None of these challenges or opportunities could even exist for women today without the women who courageously broke down barriers that previously prevented us from occupying certain spaces. Justice Ruth Bader Ginsburg (affectionately referred to as RBG) currently serves on the Supreme Court of the United States and was only the second woman to be nominated to it. She is one of the pioneering women who helped pave the way for attorneys like me by advocating for gender equality.

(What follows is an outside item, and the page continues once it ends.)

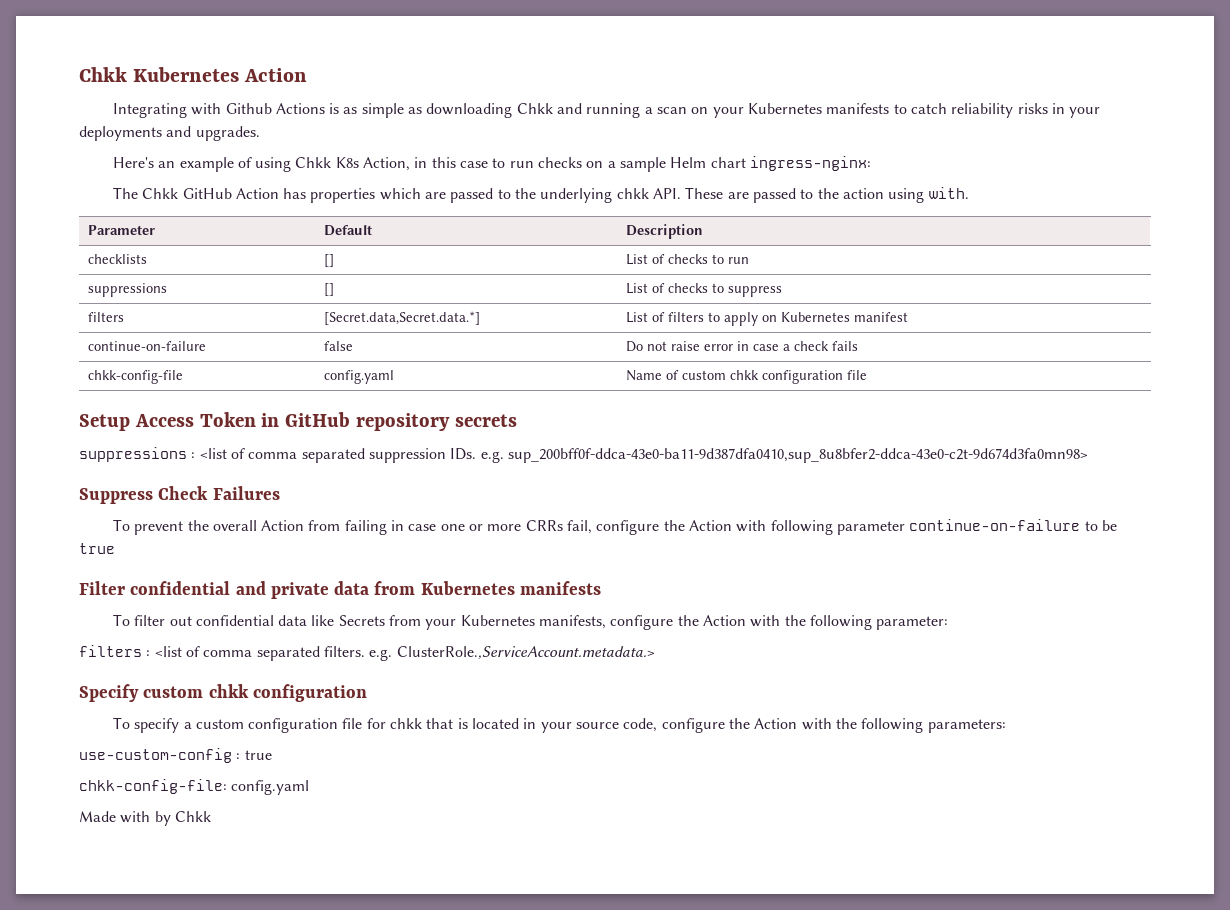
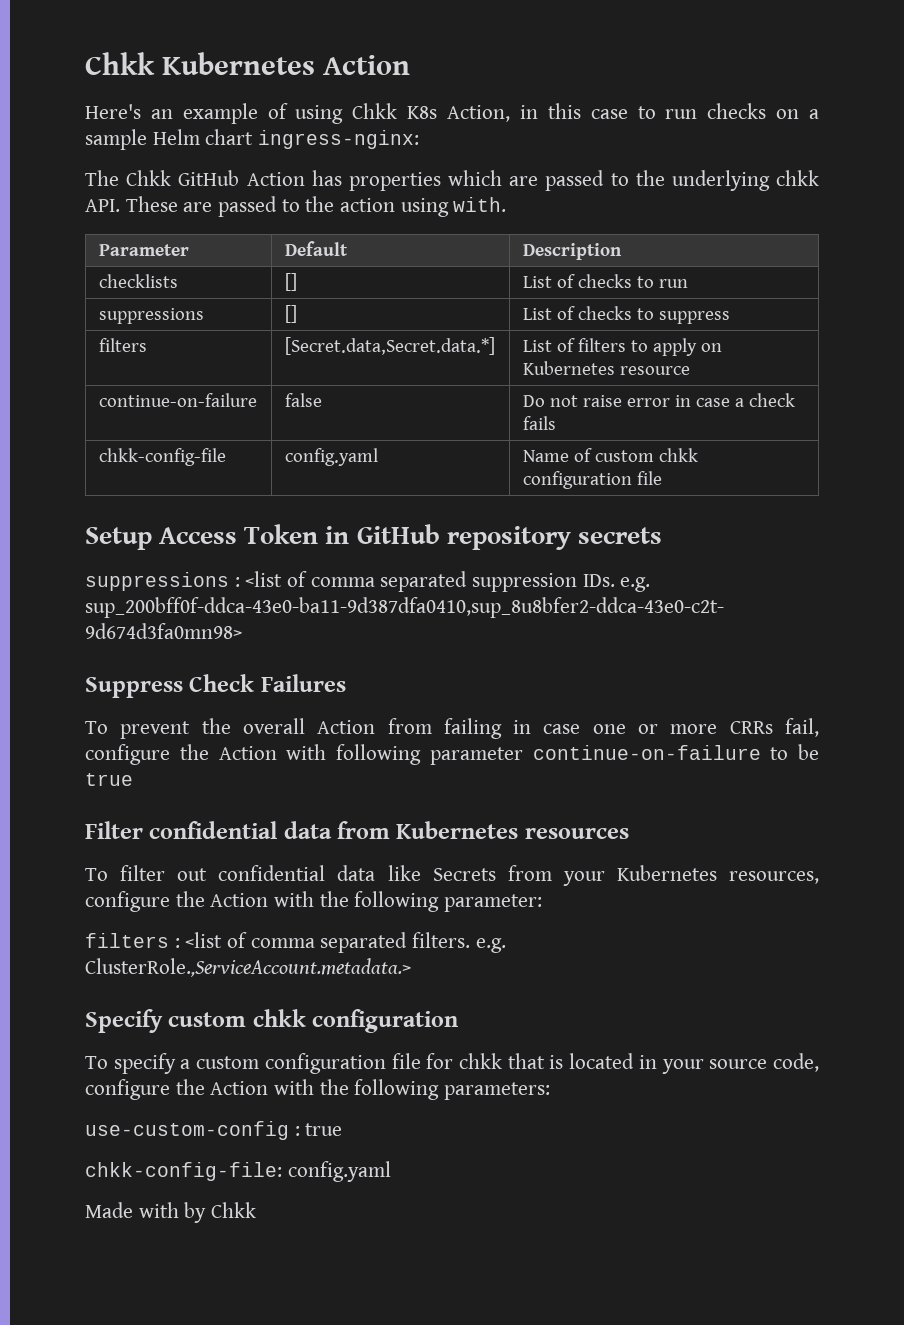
[112,103,1101,118] [79,126,260,141] // Integrating with Github Actions is as simple as downloading Chkk and running a scan on your Kubernetes manifests to catch reliability risks in your deployments and upgrades. -> (410, 65) none
[853,312,908,322] manifest -> [619,366,690,375] resource
[235,581,329,599] and private -> (279, 830) none
[519,581,601,595] manifests -> [524,828,629,839] resources
[539,615,607,629] manifests, -> [729,871,820,884] resources,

Justice Ginsburg began her legal career in the halls of Harvard Law School, where she excelled academically but also faced criticism for “taking a spot” from a qualified male applicant. RBG went on to clerk for U.S. District Judge Edmund L. Palmieri, teach at Rutgers and Columbia University, and serve as the Director of the Women’s Rights Project of the American Civil Liberties Union (ACLU). In her role at the ACLU, RBG argued multiple landmark gender discrimination cases before the U.S. Supreme Court. RBG next served as a judge on the U.S. Court of Appeals for the District of Columbia before being nominated to the Supreme Court of the United States in 1993. As a Supreme Court Justice, she has penned brilliant majority and dissent opinions, including the majority opinion in United States v. Virginia, holding that qualified women could not be denied admission to Virginia Military Institute. RBG’s career as Supreme Court Justice highlights a commitment to social justice and gender equality and a strategic, “slow and steady” approach to advocacy.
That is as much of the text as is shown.